Studio album by Denise Ho
- Released: December 12, 2008
- Genre: Pop
- Length: 44:07
- Label: East Asia Music

Denise Ho chronology
| Goomusic Collection 2004-2008 (2008) | Ten Days in the Madhouse (2008) | Heroes (2009) |

= Ten Days in the Madhouse =

Ten Days in the Madhouse is an album by Denise Ho, released on December 12, 2008. It focuses on a kinder perspective of society's outcasts, which includes recovering mental patients. Every song title in this album have a running theme of 4-character, taken from famous names of real celebrities and fictitious characters. The album was released in conjunction with Ho's documentary DVD titled "The Decameron" (十日談).

==Development and inspiration==
During the promotion of her third greatest hits album, "Goomusic Collection 2004-2008", Ho mentioned that she wanted to embrace social messages in her future work rather than telling her own stories. Since then, she started doing a lot of research with her long-time collaborator Yan Yan Mak who has previously worked with Ho and produced highly acclaimed music videos of Ho's. Ho became interested in the problem of lack of awareness towards the mentally disabled in Hong Kong and decided to embrace this in her then-upcoming album and the documentary "The Decameron".

Since the project involved the topic "mental disability" or what Hong Kong people would simply describe as craziness, she recruited the composer Hanjin Tan, who is well known for his non-commercial style music, and her elder brother Harris Ho, who is a formally trained musician, to be responsible for the composition and song-production of all the songs on the album.

==Singles==
The album spawned three singles. Ho's prefer to release songs with more positive messages rather than the rest which question about different social phenomenon in Hong Kong.
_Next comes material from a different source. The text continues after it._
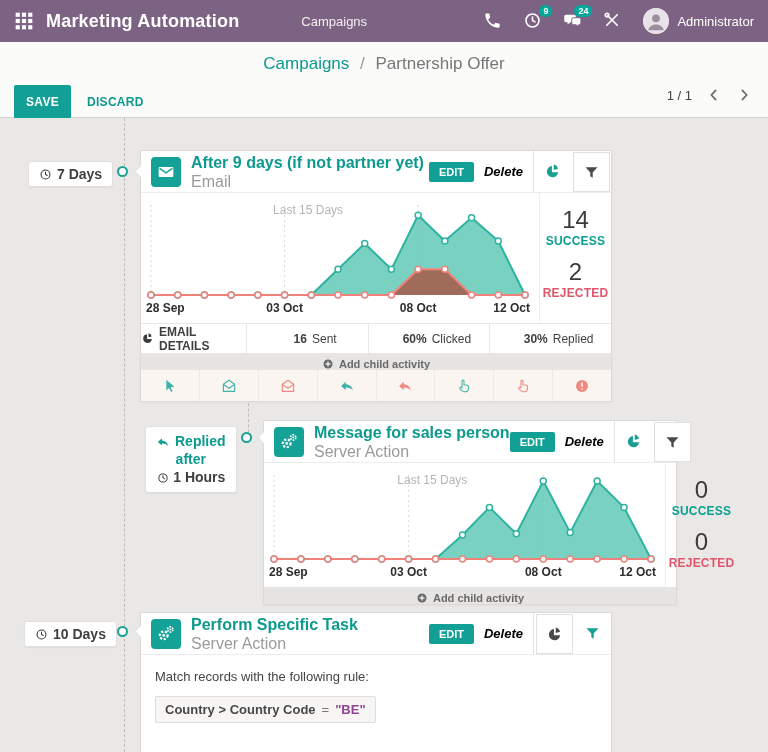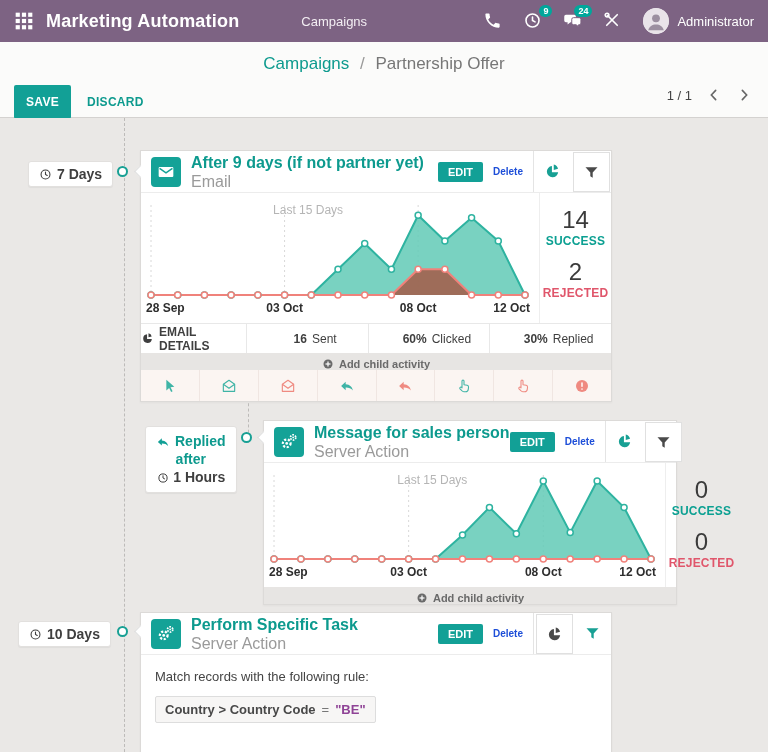"Delete" .lnk-delete { color: #1d4ed8 -> #000000; font-size: 10px -> 13px; font-style: none -> italic }
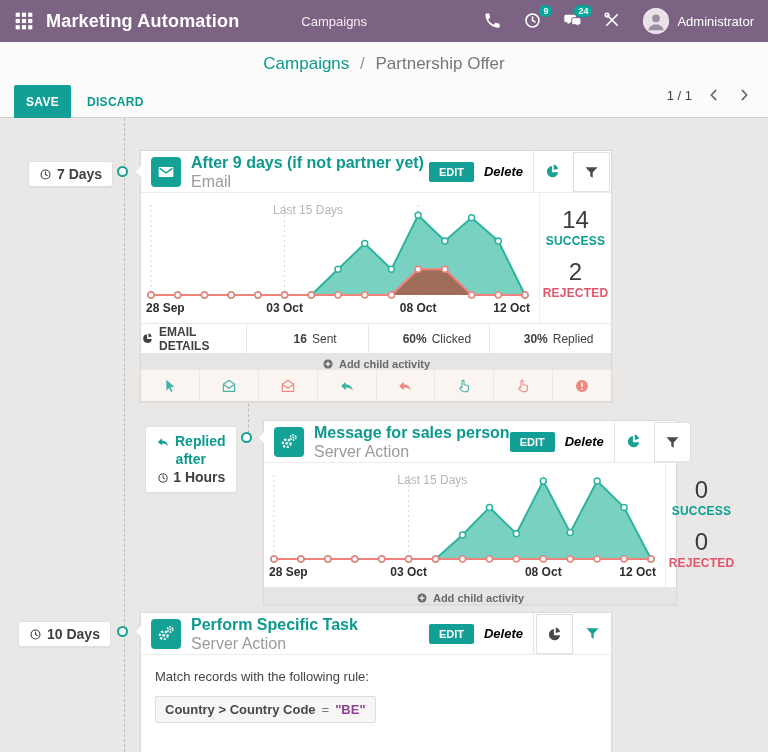"10 Days" div.trigger-box { left: 18px -> 24px }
Thelma from the Castle Peak is the first single released to radio. This song describes the main character of the album, Thelma, who is a patient in the oldest psychiatric hospital of Hong Kong, Castle Peak Hospital. Ho sings about how bad she wants to be like Thelma, whose way of thinking is much simpler and innocent compared to all the "normal" people in the rest of the world. This song shows that Ho is capable of reaching very high note, which was thought to be a difficult task for Ho to achieve due her low voice. It also showcases her improved interpretation towards a song. The cracked voice at the very end of the song was a new attempt for Ho.

Misora Hibari, the second single, is a tribute to the child living in Sham Shui Po District, one of the impoverished areas of Hong Kong. The song's title literally means "birds under the beautiful sky". The birds are the metaphor to those children, who possess hindered talent and innocent hearts

Charlie and Cherrie was sent to radio as the third single. This song is a praise to a couple Ho met during her research session. The couple have been recovering from mental illness. They met and fell in love with each other when one day Charlie saw Cherrie being raped by some street stalker and saved her from the incident. Their love was described as zero selfishness by Ho.

==Track listing==
1. 青山黛瑪 (Thelma from the Castle Peak) - 3:55
2. 安妮寶貝 (Baby Annie) - 3:30
3. 楊子經書 (Book of Yangzi) - 3:05
4. 丹賴斯隊 (Dan Rice) - 3:09
5. 查理淑儀 (Charlie and Cherrie) - 3:51
6. 堂吉訶德 (Don Quixote) - 3:26
7. 少年維特 (Young Werther) - 3:33
8. 愛德蒙多 (Edmundo) - 3:30
9. 風見志郎 (Kazami Shiro) - 3:40
10. 美空雲雀 (Misora Hibari) - 12:28

===DVD===
Included with the album.
- 青山黛瑪 music video
- 少年維特 music video
- 美空雲雀 music video
- Ten Days in the Madhouse" - Making-of

==Notes==
- Also contains a "3D goo card", illustrated booklet and poster.
- The album won "Singer Songwriter Album Award" at Metro Radio Hit Music Awards 2008.